## Stored data
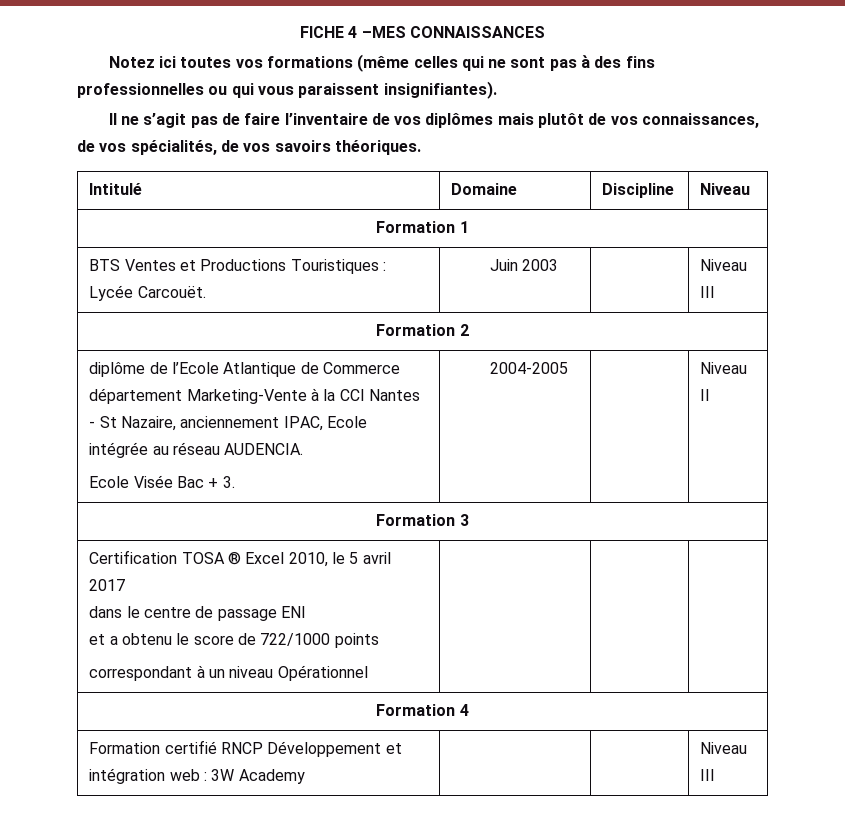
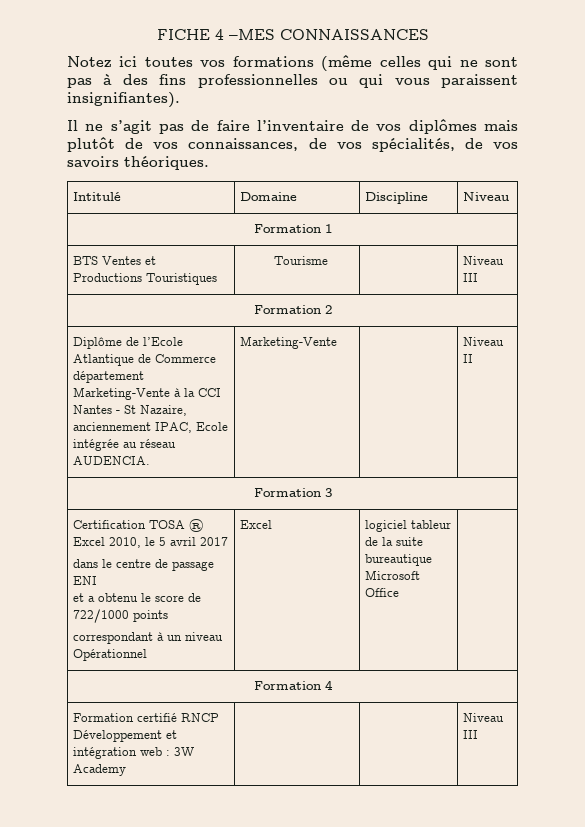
- BTS Ventes et Productions Touristiques : Lycée Carcouët. | Juin 2003 | | Niveau III
+ BTS Ventes et Productions Touristiques | Tourisme | | Niveau III
- diplôme de l’Ecole Atlantique de Commerce département Marketing-Vente à la CCI Nantes - St Nazaire, anciennement IPAC, Ecole intégrée au réseau AUDENCIA.
- Ecole Visée Bac + 3. | 2004-2005 | | Niveau II
+ Diplôme de l’Ecole Atlantique de Commerce département Marketing-Vente à la CCI Nantes - St Nazaire, anciennement IPAC, Ecole intégrée au réseau AUDENCIA. | Marketing-Vente | | Niveau II
  Certification TOSA ® Excel 2010, le 5 avril 2017
  dans le centre de passage ENI
  et a obtenu le score de 722/1000 points
- correspondant à un niveau Opérationnel | | |
+ correspondant à un niveau Opérationnel | Excel | logiciel tableur de la suite bureautique Microsoft Office |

## Problem
From the line with "- correspondant à" to the final line of the entries above, return every line exactly as written.

## Task response
- correspondant à un niveau Opérationnel | | |
+ correspondant à un niveau Opérationnel | Excel | logiciel tableur de la suite bureautique Microsoft Office |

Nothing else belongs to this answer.